_Given data_.
···

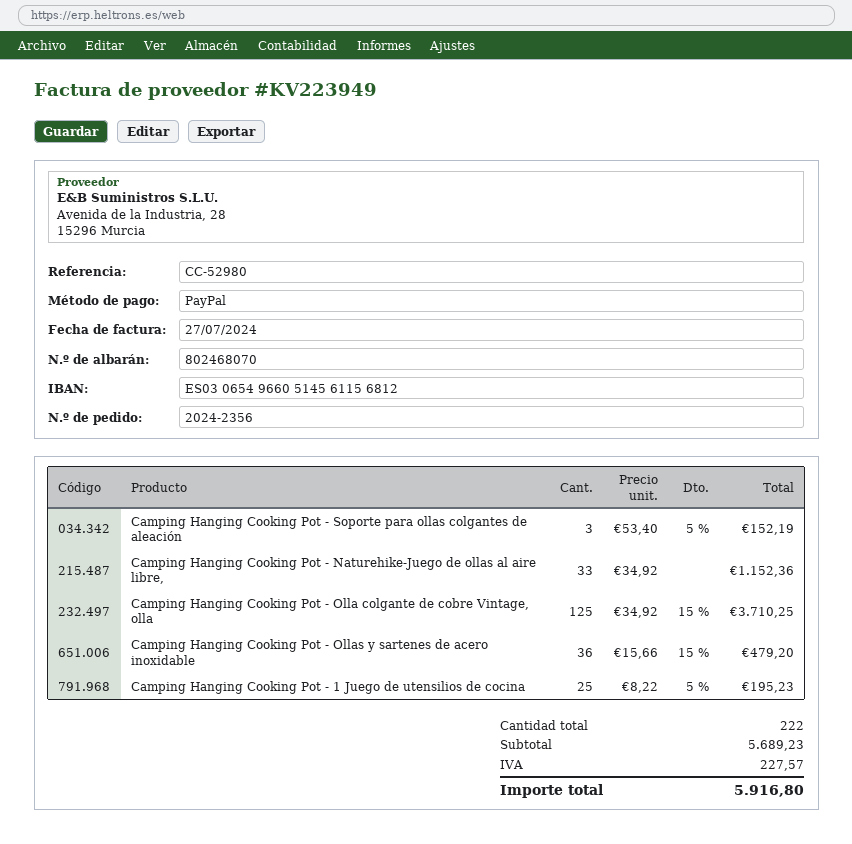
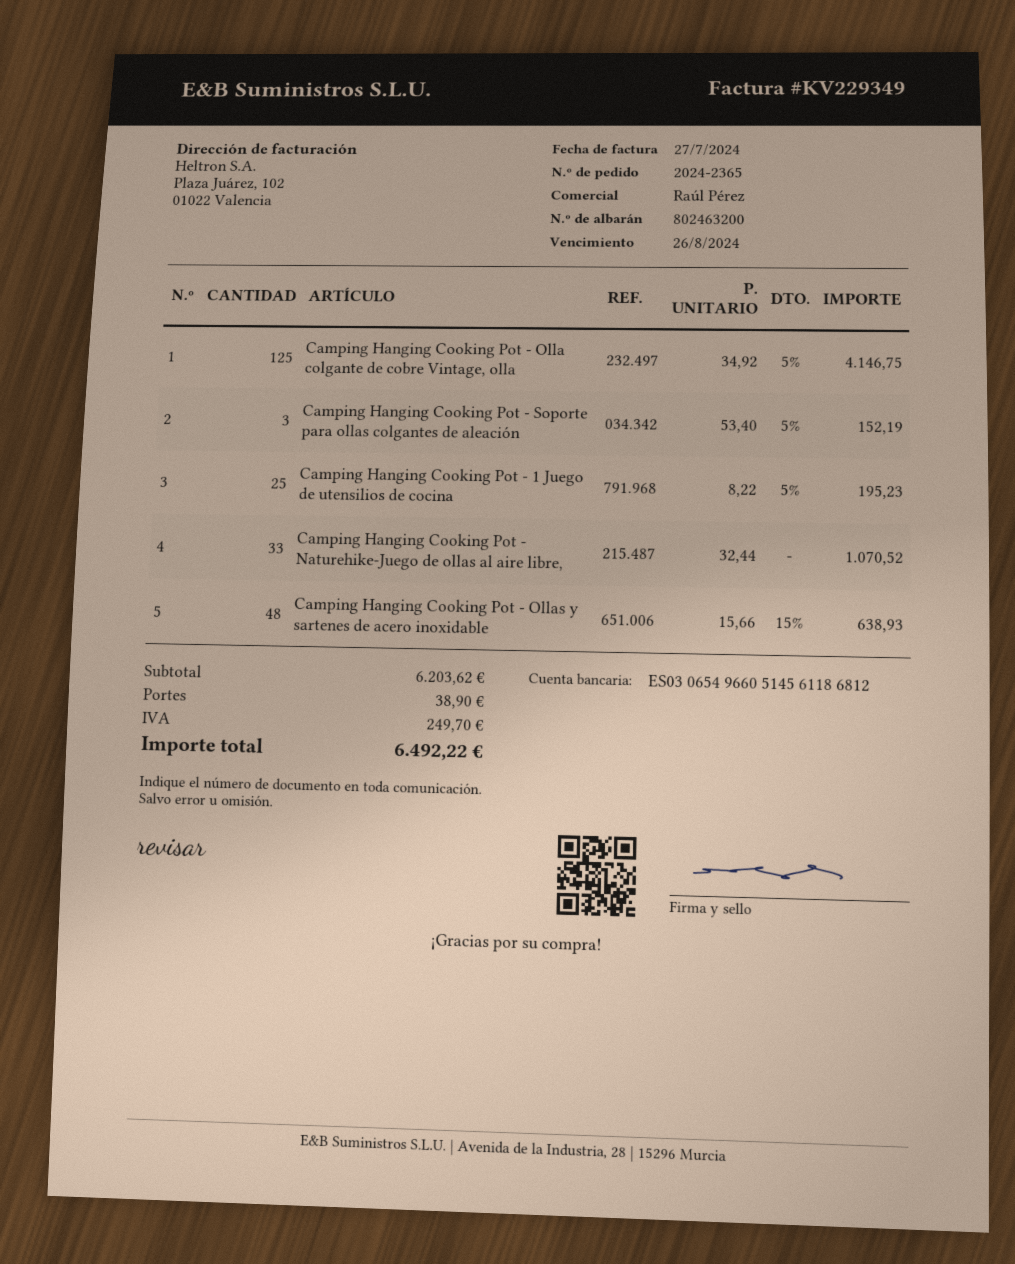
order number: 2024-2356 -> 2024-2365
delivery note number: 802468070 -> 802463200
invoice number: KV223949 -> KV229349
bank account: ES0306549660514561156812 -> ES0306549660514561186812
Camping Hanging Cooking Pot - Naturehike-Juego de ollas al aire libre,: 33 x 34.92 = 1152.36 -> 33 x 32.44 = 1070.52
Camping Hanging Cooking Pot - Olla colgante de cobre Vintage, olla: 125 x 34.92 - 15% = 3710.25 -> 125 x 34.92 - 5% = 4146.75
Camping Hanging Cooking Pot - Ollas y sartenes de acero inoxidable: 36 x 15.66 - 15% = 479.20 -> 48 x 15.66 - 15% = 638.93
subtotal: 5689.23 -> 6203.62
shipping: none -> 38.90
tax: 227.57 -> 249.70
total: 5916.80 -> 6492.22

···

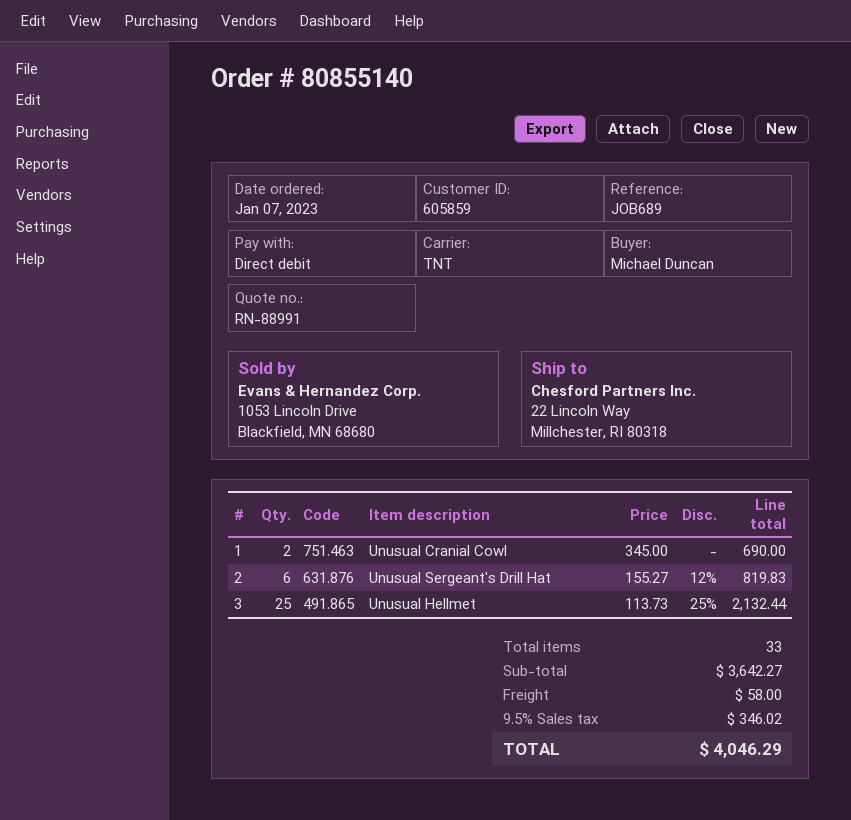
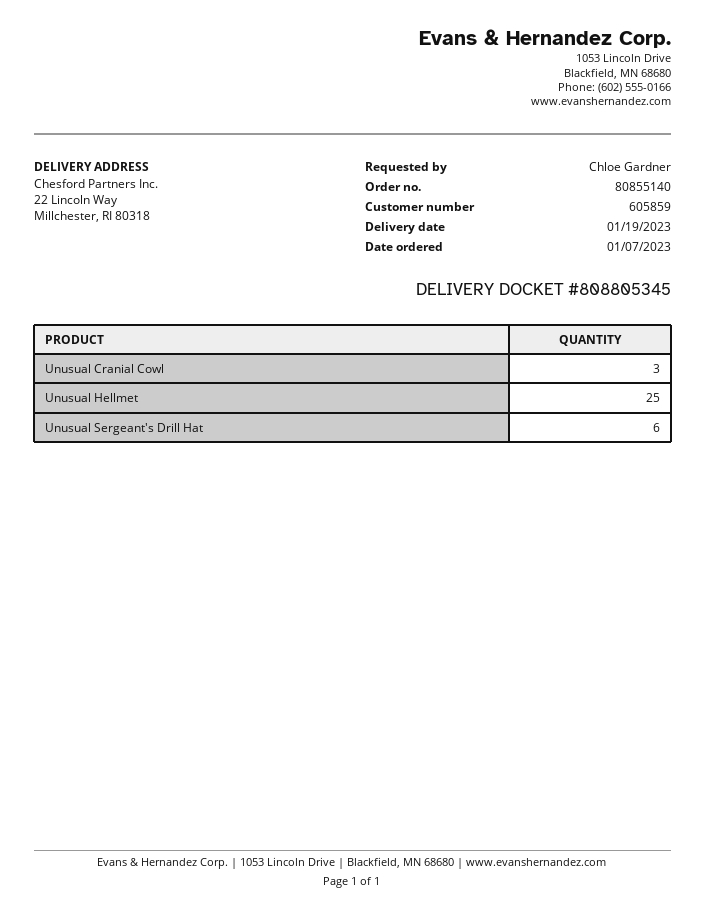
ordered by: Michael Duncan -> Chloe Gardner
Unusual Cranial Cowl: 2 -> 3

···

Filter the entries down to the lines that hold "number". Copy those lines.

_Result for this exercise_.
order number: 2024-2356 -> 2024-2365
delivery note number: 802468070 -> 802463200
invoice number: KV223949 -> KV229349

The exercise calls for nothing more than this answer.